Learning outcomes

  • Understand the code and the output from a JAGS model
  • Be able to write and run JAGS models for linear and logistic regression
  • Be able to change the prior distributions in a JAGS model
  • Be comfortable with plotting and manipulating the output from JAGS

What is JAGS?

  • JAGS stands for Just Another Gibbs Sampler and is written by Martyn Plummer
  • It is a very popular tool for creating posterior distributions given a likelihood, prior, and data
  • It uses a technique known as Gibbs sampling to produce samples of the parameters from the posterior distribution
  • There are numerous implementations of JAGS. We will use the R package R2jags

Why JAGS?

There are several alternative ways of computing posterior distributions in R other than JAGS:

  • Stan: this is a new-ish package which supposedly runs faster than JAGS and is slightly more flexible in the probability distributions it allows. However, it currently doesn't allow for discrete parameters and is painfully slow to compile each model
  • WinBUGS/OpenBUGS: this was the first widely used software to compute posterior distributions. It's a little bit old now, only works on Windows, and is annoyingly point-and-click slow
  • Lots of other R packages (see here). Most of these tend to only fit a certain class of models, or are platform specific
  • If you find any other good ones, let me know!

The general framework for running jags

  1. Write some model code in JAGS' own language
  2. Collect your data together in a list
  3. Tell JAGS which parameters you want it to keep
  4. (Optional) Give JAGS a function or a list of starting values for the parameters
  5. Call the jags function to run the model and store the results in an object
  6. Take the posterior samples and manipulate them in any way you like

Model code

  • Store the model code in a string
  • Make sure it lists the likelihood and the priors clearly
  • Use # for comment, <- for assignment, and ~ for distributions
  • Refer back to the JAGS manual for more complicated functions

Example:

model_code = '
model {
    # Likelihood
    y ~ dnorm(theta, 1)
    # Prior
    theta ~ dnorm(0, 1)
}
'

Setting up the data and parameters

  • Store the data in a named list so that JAGS can find the objects it needs
  • JAGS will assume that anything you have not provided is a parameter
  • The list can also include matrices and vectors

Example:

model_data = list(y = 1)
  • Tell JAGS which parameters you want it to keep
  • To save storage, JAGS will only output the parameters you tell it to, the posterior for any others is calculated but not stored

Example:

model_parameters = c('theta')

Step 3: running jags

library(R2jags)
model_run = jags(data = model_data,
                 parameters.to.save = model_parameters,
                 model.file = textConnection(model_code))
  • The object model_run now stores the posterior distribution (and a load of other things)
  • It's quite fiddly to get at the parameters but this is the usual route:
hist(model_run$BUGSoutput$sims.list$theta, breaks = 30)

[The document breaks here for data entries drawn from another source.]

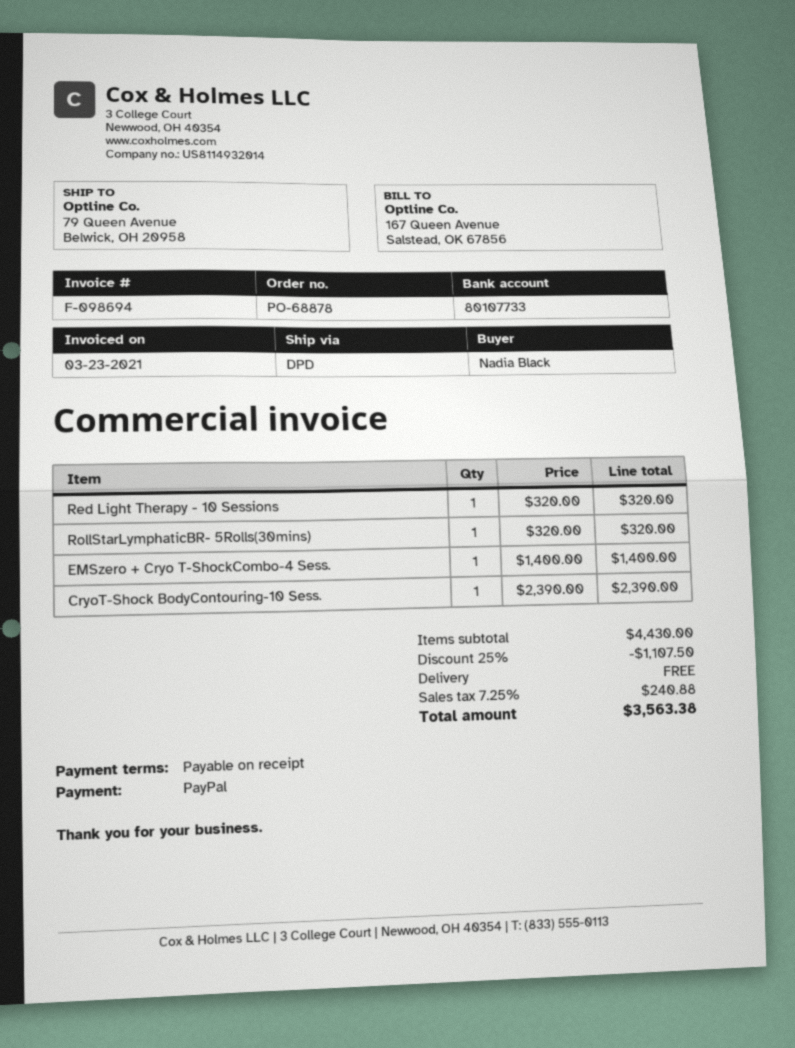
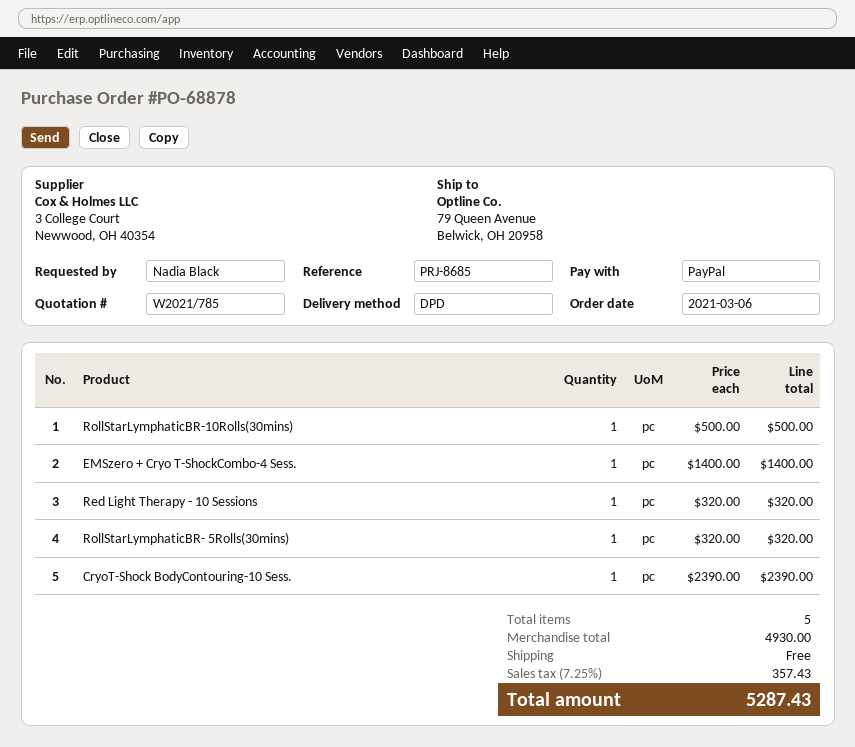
RollStarLymphaticBR-10Rolls(30mins): none -> 1 x 500.00 = 500.00
subtotal: 4430.00 -> 4930.00
discount: 25% = 1107.50 -> none
tax: 7.25% = 240.88 -> 7.25% = 357.43
total: 3563.38 -> 5287.43

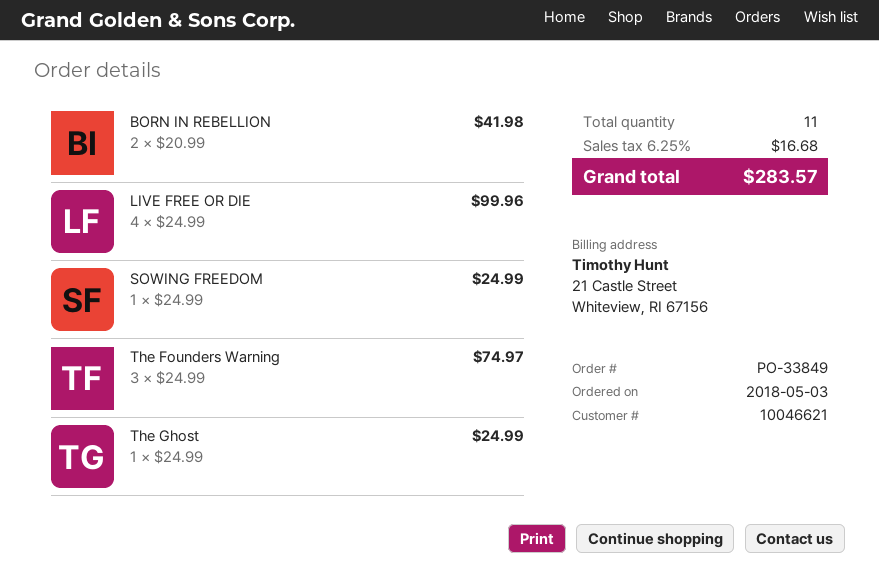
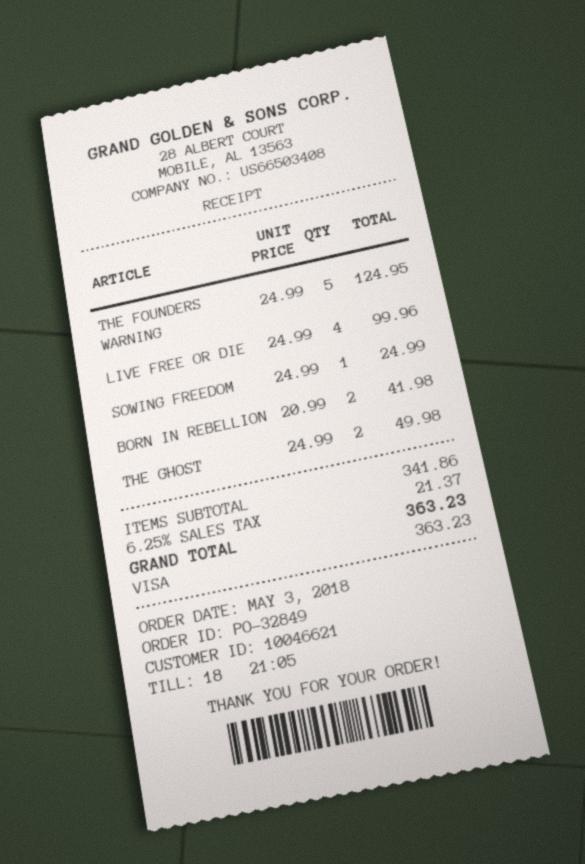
order number: PO-33849 -> PO-32849
The Founders Warning: 3 x 24.99 = 74.97 -> 5 x 24.99 = 124.95
The Ghost: 1 x 24.99 = 24.99 -> 2 x 24.99 = 49.98
tax: 6.25% = 16.68 -> 6.25% = 21.37
total: 283.57 -> 363.23

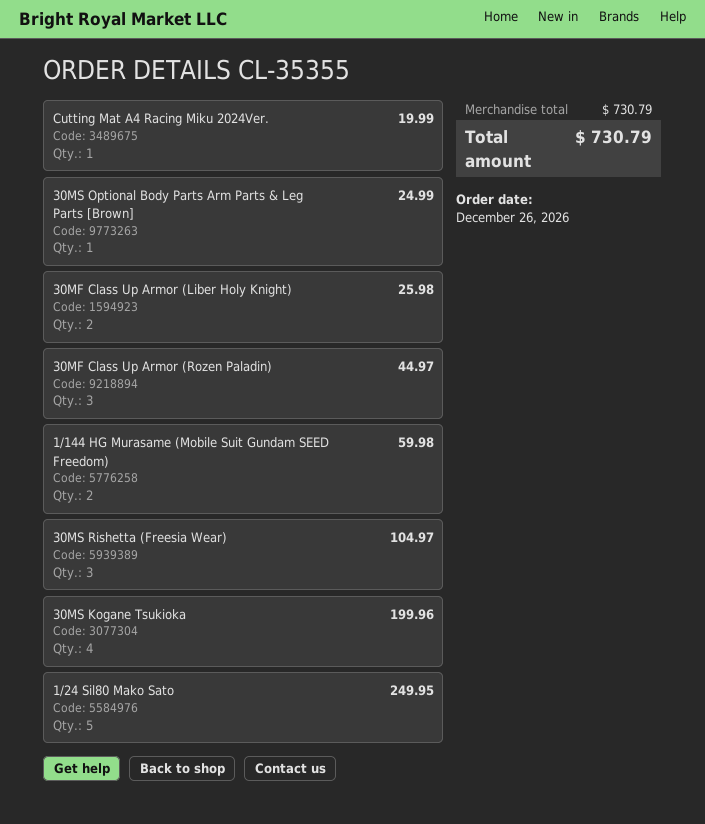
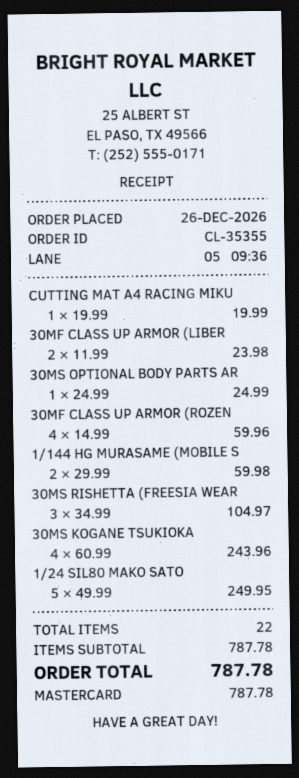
30MF Class Up Armor (Liber Holy Knight): 2 for 25.98 -> 2 for 23.98
30MF Class Up Armor (Rozen Paladin): 3 for 44.97 -> 4 for 59.96
30MS Kogane Tsukioka: 4 for 199.96 -> 4 for 243.96
subtotal: 730.79 -> 787.78
total: 730.79 -> 787.78

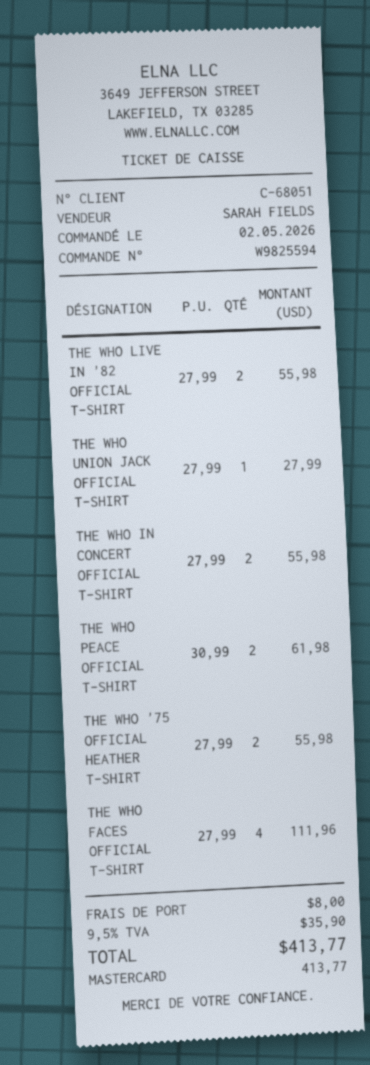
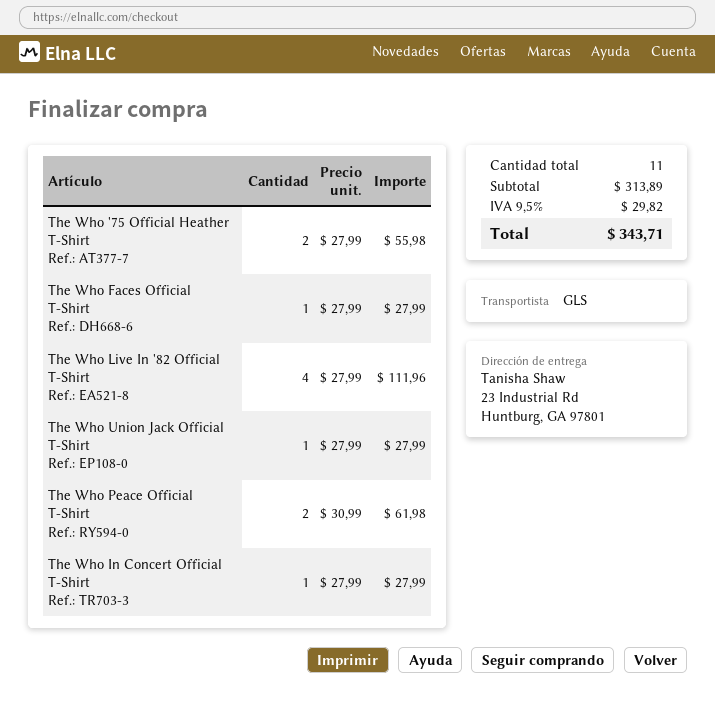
THE WHO LIVE IN '82 OFFICIAL T-SHIRT: 2 x 27.99 = 55.98 -> 4 x 27.99 = 111.96
THE WHO IN CONCERT OFFICIAL T-SHIRT: 2 x 27.99 = 55.98 -> 1 x 27.99 = 27.99
THE WHO FACES OFFICIAL T-SHIRT: 4 x 27.99 = 111.96 -> 1 x 27.99 = 27.99
shipping: 8.00 -> none
tax: 9.5% = 35.90 -> 9.5% = 29.82
total: 413.77 -> 343.71

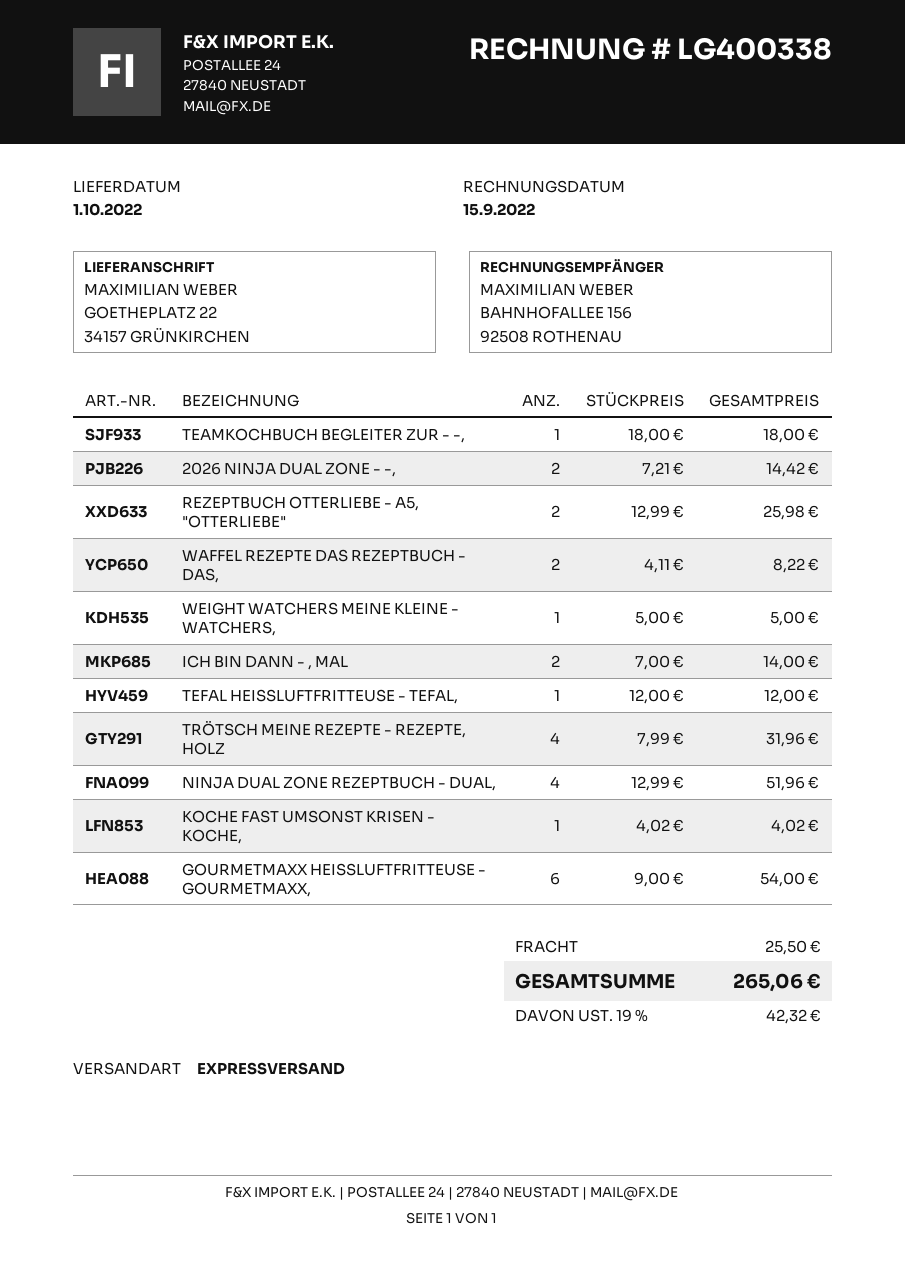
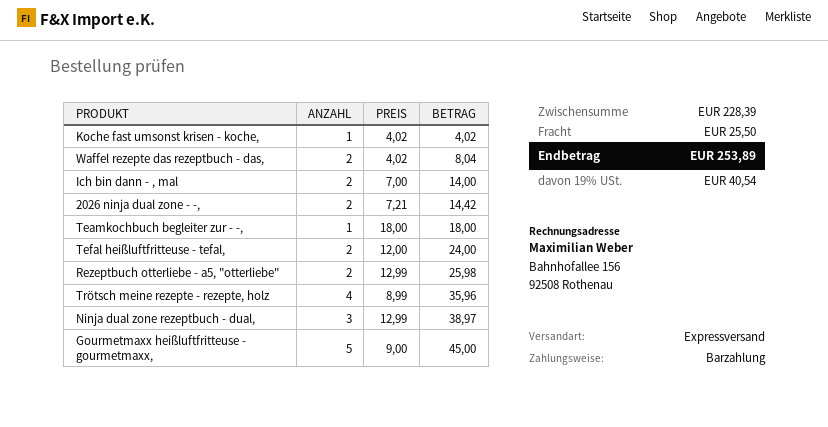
WAFFEL REZEPTE DAS REZEPTBUCH - DAS,: 2 x 4.11 = 8.22 -> 2 x 4.02 = 8.04
WEIGHT WATCHERS MEINE KLEINE - WATCHERS,: 1 x 5.00 = 5.00 -> none
TEFAL HEISSLUFTFRITTEUSE - TEFAL,: 1 x 12.00 = 12.00 -> 2 x 12.00 = 24.00
TRÖTSCH MEINE REZEPTE - REZEPTE, HOLZ: 4 x 7.99 = 31.96 -> 4 x 8.99 = 35.96
NINJA DUAL ZONE REZEPTBUCH - DUAL,: 4 x 12.99 = 51.96 -> 3 x 12.99 = 38.97
GOURMETMAXX HEISSLUFTFRITTEUSE - GOURMETMAXX,: 6 x 9.00 = 54.00 -> 5 x 9.00 = 45.00
tax: 19% = 42.32 -> 19% = 40.54
total: 265.06 -> 253.89

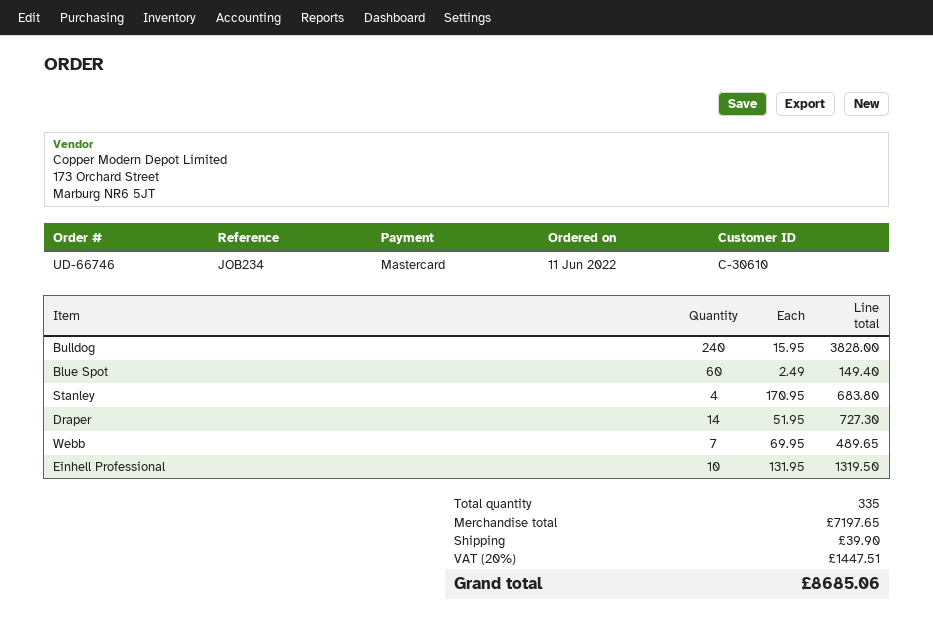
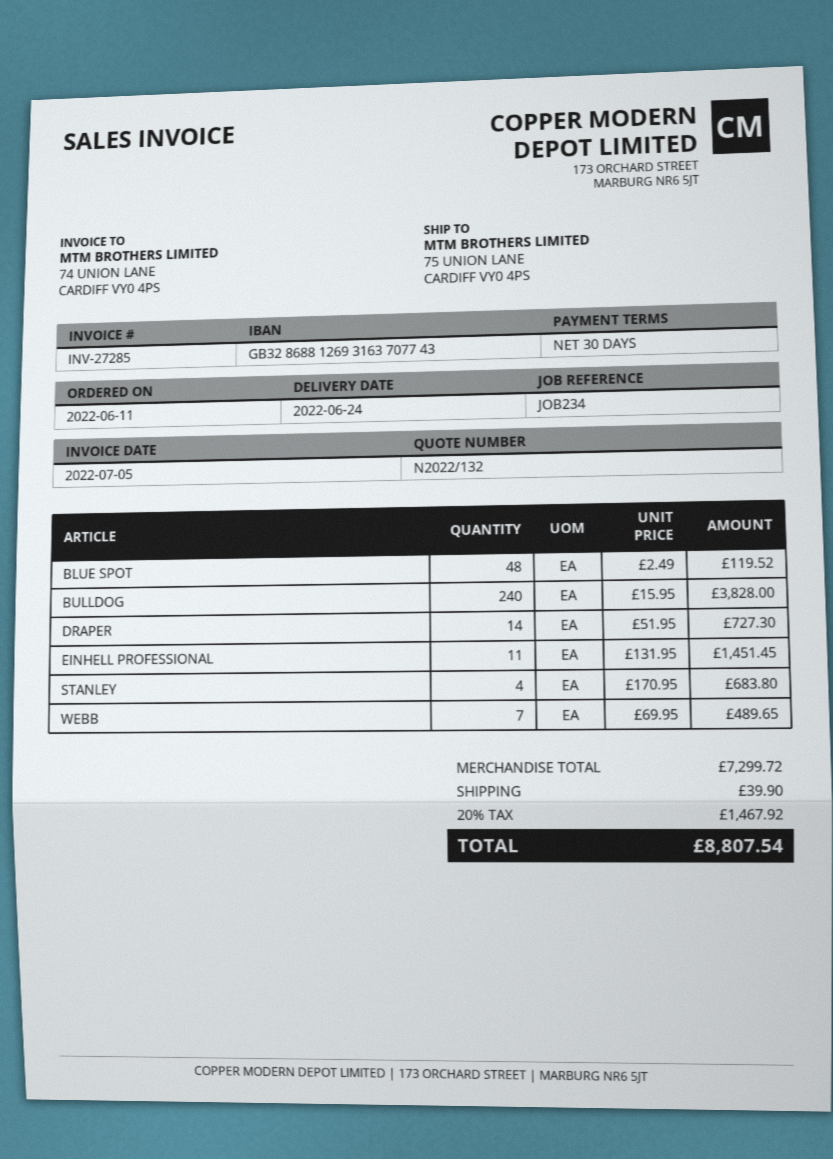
Blue Spot: 60 x 2.49 = 149.40 -> 48 x 2.49 = 119.52
Einhell Professional: 10 x 131.95 = 1319.50 -> 11 x 131.95 = 1451.45
subtotal: 7197.65 -> 7299.72
tax: 20% = 1447.51 -> 20% = 1467.92
total: 8685.06 -> 8807.54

Gibbs sampling in one slide

  • Gibbs sampling is a trial and error algorithm. It starts with initial guesses of the parameters and then tries to find new ones which match the likelihood and prior better than the previous guesses
  • Over thousands and thousands of iterations it should eventually converge towards the most likely parameter values
  • A clever step in the algorithm means that it occasionally accepts worse guesses. This is what builds up a full posterior probability distribution rather than the most likely guesses
  • The algorithm can fail if the starting values are bad, if it gets stuck in a local maximum, or if it guesses new parameter values that are too similar to the previous (meaning that it doesn't reach the most likely values)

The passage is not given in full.